The Keralink Study

While there have been a number of studies demonstrating the effectiveness of CXL in adults and the procedure has been approved by NICE for use in the NHS, much less is known about the effectiveness of CXL in children.

Those eligible for the study are children and young people aged 10 to 16 with progressive KC in one or both eyes (as measured by Pentacam scans at least 3 months apart). Not eligible for the study are youngsters who have corneal scarring, have a corneal apex thickness of less than 400 microns or K max (corneal curvature) of more than 62 dioptres or have other corneal conditions as well as KC. The study also excludes any rigid contact lens wearers who are not able to leave their contact lenses out for 7 days before a topography measurement (i.e. cope with glasses only for 7 days) and Down’s syndrome patients with KC (because KC tends to be different in these patients).

Those taking part in the study are randomly assigned to either the group that will have CXL treatment or to the group receiving ‘standard care’ i.e. spectacles or contact lenses, this second group being the ‘control’ group for the study. The optometrists carrying out the Pentacam scans will not know which group a child is in.

The main outcome measure of the study is the Pentacam scan i.e. measuring any changes in corneal curvature in both groups. Secondary outcome measures are progression of KC, best corrected visual acuity (BCVA), refraction, apical corneal thickness and quality of life (as measured by questionnaires). All patients in the study are followed up every 3 months for 18 months (although the hope is that funding will eventually be available for longer follow up).

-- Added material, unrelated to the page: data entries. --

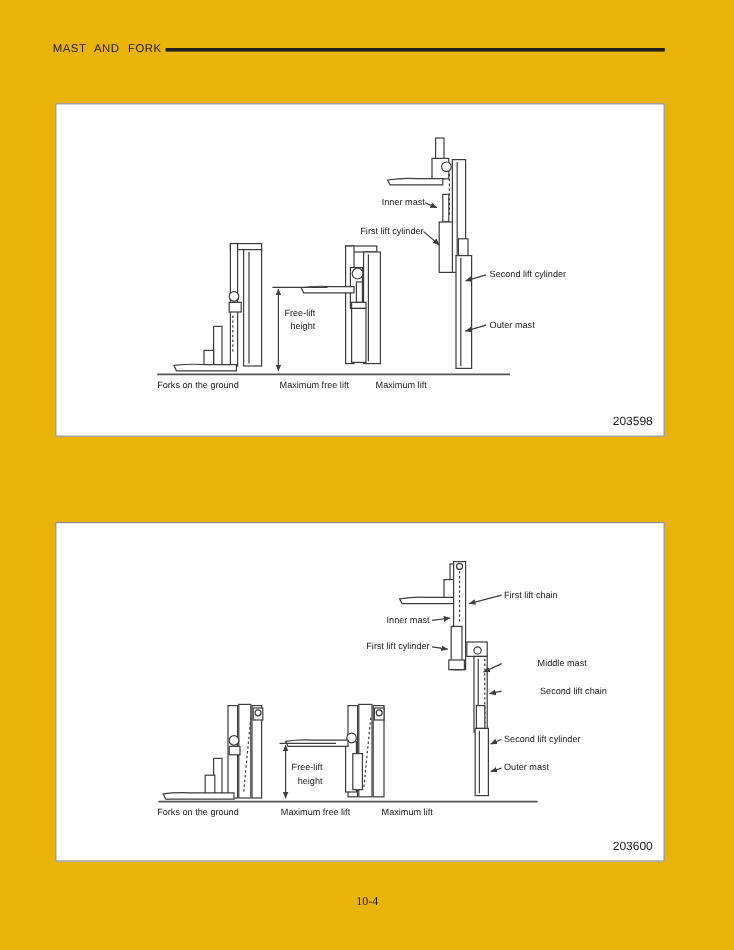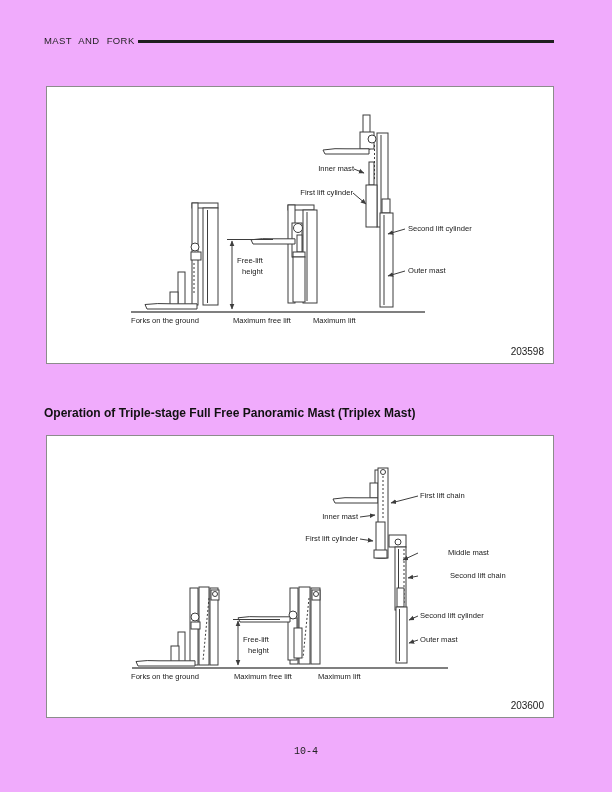"MAST AND FORK" .page { background: #f0abfc -> #eab308 }
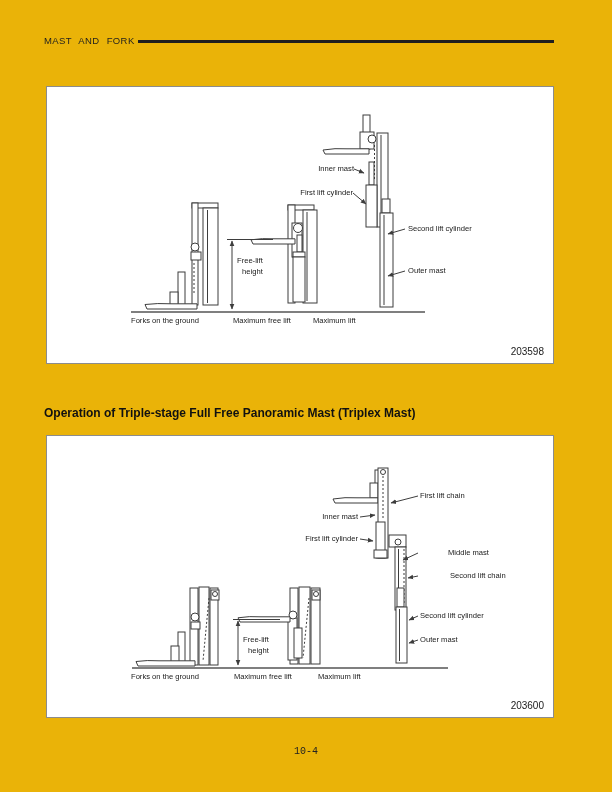"Operation of Triple-stage Full Free" h1.fig-title { html: <h1>Operation of Triple-stage Full Free Panoramic Mast (Triplex Mast)</h1> -> none }
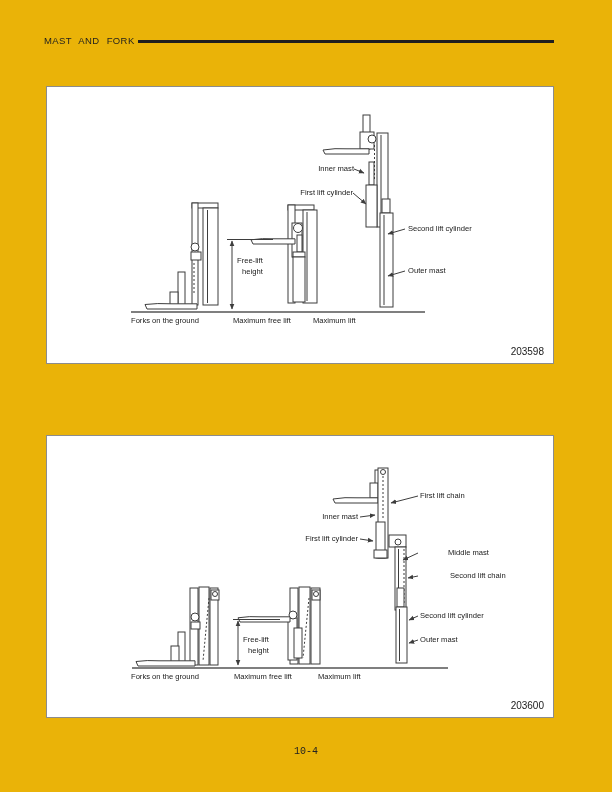"10-4" .page-number { font-family: Liberation Mono, monospace -> Liberation Serif, serif }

Mr Larkin stressed the significance of this study, which is the first randomised trial of CXL in children in the world, and its importance in view of the recent large increase in diagnosis and referrals from community optometrists of children with KC. Challenges for the trial are that parents’ preconceived belief in the effectiveness of CXL could hinder recruitment to the trial (although so far no eligible families have declined to participate in the study) and the possibility that some children in the standard care group might show significant progression of KC during the study. Ethical considerations mean these will be looked at individually to see if further treatment should be offered.

One question this study is not looking at is whether CXL should be performed at the point of diagnosis, without confirmation that KC is progressing. Mr Larkin’s view is that it shouldn’t, as some patients even in this age group have spontaneous stabilisation without any intervention, and, as mentioned above, CXL is not safe in all patients.

The Keralink trial is being funded by the National Institute for Health Research (NIHR) and is happening in three centres – Moorfields, St Paul’s Eye Unit in Liverpool and the Royal Hallamshire Hospital in Sheffield though children for the study need not already be patients of those hospitals. Recruitment to the study is still continuing.